Fire Logic and Earth Logic by Laurie J. Marks - Judging by the first two of its four books, Elemental Logic is a gracefully written epic fantasy series which considers imperialism, colonialism, and magic not as elements for a sweeping adolescent power fantasy, but intimately and thoughtfully--the first two titles are difficult, beautiful, sometimes aggravating, and always demanding and rewarding.


Have You Seen Luis Velez? by Catherine Ryan Hyde - This diverse novel stays too close to the surface of its difficult intersections and issues to avoid clocking out as Representation Lite.

 Hen Fever: A Sapphic Victorian Romance by Olivia Waite - For the holiday I re-read this historical Christmas romance novella, which offers just the right level of detail to feel wintry, yet cozy and warm.

 Hercule Poirot's Christmas by Agatha Christie - What's the holiday spirit without a bloody murder, a family riven by hatred, and a fiendish locked-room mystery?

 How to Excavate a Heart by Jake Maia Arlow - In this Hanukkah/Christmas romance, a young palaeoichthyologist/dog walker/trauma survivor literally runs into the girl of her dreams; can they work past their youthful awkwardness and inexperience as a DC blizzard piles the snow higher around them?

 Idol Minds by KT Salvo - A captivating (not to mention steamy) contemporary MM romance in which a closeted, Oscar-winning Korean American actor with secrets relocates to Seoul to coach a closeted K-Pop superstar fleeing his own secrets.

 Infamous: A Novel by Lex Croucher - Fun, interracial, sapphic Regency rom-com which felt rather more like Zoomers running with a Boho/hippie crowd than I suspect is strictly accurate.

 Iris Kelly Doesn't Date (Bright Falls Book 3) by Ashley Herring Blake - In the conclusion to the FF rom-com Bright Falls trilogy, a writer's deliberately single life runs afoul of an irresistible actor and an entire monster family; despite the novel's many strengths, it seems not nearly aware enough of the absolutely toxic levels of familial meddling.

 An Island Princess Starts a Scandal (Las Leonas Book 2) by Adriana Herrera - As this hot historical FF romance novel makes clear, Herrera really knows how to put her romantic leads--and her reader--through the wringer.

 Kiss Her Once for Me: A Novel by Alison Cochrun - Fun fake-engagement FF love-quadrangle romance that's a love-letter to the Rose City and the first portrayal of a demisexual character I've seen that resonates with my experience.

 K-Pop Confidential by Stephan Lee - Riveting romantic YA novel of a young Korean American woman who may land her dream job, if the try-out and training don't kill her first; I hope this is an exaggerated fictionalization of life in Korean entertainment, but fear it is not.

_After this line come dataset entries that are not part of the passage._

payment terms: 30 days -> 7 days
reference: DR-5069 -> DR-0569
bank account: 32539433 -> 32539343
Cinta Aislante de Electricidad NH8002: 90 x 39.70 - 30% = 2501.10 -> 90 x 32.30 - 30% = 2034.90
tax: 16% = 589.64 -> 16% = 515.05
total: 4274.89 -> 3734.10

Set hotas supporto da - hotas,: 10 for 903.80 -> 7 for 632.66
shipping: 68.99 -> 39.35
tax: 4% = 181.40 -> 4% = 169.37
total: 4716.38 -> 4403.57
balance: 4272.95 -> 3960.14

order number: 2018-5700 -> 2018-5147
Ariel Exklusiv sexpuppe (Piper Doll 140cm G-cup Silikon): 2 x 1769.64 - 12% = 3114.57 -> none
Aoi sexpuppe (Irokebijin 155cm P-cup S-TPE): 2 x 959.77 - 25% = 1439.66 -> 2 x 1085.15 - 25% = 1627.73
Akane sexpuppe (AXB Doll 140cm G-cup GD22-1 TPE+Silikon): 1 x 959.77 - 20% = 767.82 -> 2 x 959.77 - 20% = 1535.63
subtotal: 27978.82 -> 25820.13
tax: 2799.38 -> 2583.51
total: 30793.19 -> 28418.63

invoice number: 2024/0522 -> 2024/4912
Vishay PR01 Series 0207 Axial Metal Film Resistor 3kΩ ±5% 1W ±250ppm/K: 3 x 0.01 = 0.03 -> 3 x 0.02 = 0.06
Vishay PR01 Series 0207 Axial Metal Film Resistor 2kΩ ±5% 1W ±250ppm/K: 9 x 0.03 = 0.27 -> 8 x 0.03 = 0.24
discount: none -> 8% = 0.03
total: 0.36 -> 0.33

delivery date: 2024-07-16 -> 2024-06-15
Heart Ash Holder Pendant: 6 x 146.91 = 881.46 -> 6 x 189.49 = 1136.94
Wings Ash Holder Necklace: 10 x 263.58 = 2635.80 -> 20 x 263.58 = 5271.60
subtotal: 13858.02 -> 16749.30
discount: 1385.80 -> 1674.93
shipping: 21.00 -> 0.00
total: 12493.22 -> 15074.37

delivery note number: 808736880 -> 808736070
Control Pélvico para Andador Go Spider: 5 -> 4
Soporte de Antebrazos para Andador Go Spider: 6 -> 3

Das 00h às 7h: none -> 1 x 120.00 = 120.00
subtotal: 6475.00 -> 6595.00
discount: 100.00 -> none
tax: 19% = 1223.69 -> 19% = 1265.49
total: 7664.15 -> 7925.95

 Love & Saffron: A Novel of Friendship, Food, and Love by Kim Fay - I don't expect white American characters to be aware of cultural appropriation in writing professionally about Mexican food and recipes in the 1960s, but the additional material appended to this interesting but uneven short epistolary novel from 2022 make it clear the author is either oblivious to this ethical gray area or ignored it, which, together with some other issues, leaves the work as Representation Lite.

 Luke and Billy Finally Get a Clue by Cat Sebastian - A low-key yet riveting historical MM romance novella in which two prominent pro baseball players navigate possible attraction in 1953.

 The Master of Samar by Melissa Scott - In this terrific stand-alone queer fantasy, loosely inspired by Renaissance Venice, curses and genii loci are nothing like you imagined.

Masters in This Hall by KJ Charles - In this historical MM romance novella, there's no place like home for the holidays, especially when it's your uncle's grand house in Victorian England and you're on the trail of the thief who loved and double-crossed you, with far more dangerous men pursuing you both.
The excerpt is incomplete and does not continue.